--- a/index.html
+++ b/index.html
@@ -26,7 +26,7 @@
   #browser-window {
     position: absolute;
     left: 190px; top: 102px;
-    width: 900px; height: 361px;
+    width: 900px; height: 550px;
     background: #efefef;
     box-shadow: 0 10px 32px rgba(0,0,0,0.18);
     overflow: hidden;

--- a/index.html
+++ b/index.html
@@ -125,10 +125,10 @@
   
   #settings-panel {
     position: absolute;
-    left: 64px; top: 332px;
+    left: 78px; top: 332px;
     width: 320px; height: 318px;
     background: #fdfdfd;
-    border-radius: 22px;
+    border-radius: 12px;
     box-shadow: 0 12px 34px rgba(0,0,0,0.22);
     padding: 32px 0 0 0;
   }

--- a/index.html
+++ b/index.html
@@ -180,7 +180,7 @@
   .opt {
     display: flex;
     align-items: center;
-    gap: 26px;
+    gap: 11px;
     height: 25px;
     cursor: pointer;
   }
# # # # #
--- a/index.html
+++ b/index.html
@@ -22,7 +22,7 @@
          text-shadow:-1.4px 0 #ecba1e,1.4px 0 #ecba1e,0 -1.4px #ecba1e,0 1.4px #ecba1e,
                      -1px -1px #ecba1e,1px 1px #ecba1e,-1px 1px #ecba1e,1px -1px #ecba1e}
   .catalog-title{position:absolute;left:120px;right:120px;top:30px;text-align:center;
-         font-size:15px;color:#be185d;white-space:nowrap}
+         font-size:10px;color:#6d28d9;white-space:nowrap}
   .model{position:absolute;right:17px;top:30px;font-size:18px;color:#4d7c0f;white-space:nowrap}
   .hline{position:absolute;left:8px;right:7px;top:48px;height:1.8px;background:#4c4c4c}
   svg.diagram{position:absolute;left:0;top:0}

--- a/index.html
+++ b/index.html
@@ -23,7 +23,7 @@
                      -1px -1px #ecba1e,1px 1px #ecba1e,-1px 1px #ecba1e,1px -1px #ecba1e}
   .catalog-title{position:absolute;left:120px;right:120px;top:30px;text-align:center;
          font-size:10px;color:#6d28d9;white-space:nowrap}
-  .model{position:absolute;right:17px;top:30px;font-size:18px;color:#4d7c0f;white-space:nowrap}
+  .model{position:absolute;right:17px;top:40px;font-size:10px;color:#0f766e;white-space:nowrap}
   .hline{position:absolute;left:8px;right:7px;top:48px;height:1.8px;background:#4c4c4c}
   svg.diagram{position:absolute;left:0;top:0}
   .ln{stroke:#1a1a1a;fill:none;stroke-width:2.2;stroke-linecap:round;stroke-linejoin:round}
# # # # #
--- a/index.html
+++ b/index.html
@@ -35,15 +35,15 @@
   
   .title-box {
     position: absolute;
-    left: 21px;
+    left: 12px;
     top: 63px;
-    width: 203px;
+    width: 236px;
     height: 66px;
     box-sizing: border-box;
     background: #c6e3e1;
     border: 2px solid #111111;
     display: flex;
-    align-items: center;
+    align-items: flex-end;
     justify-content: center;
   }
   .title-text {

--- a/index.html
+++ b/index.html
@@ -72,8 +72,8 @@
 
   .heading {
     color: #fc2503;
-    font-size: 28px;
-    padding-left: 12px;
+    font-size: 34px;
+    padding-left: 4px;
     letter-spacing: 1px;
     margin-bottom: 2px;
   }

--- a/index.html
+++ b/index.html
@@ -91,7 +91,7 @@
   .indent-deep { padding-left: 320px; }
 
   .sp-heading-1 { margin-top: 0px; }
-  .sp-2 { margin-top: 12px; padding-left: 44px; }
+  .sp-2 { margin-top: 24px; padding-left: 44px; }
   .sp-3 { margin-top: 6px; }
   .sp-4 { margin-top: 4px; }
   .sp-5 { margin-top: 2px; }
# # # # #
# Goal of the exercise
Check each line of the records above, and copy those that hold the word "background".

# Written solution
     background: #efefef;
     background: #fdfdfd;
   .hline{position:absolute;left:8px;right:7px;top:48px;height:1.8px;background:#4c4c4c}
   .hline{position:absolute;left:8px;right:7px;top:48px;height:1.8px;background:#4c4c4c}
     background: #c6e3e1;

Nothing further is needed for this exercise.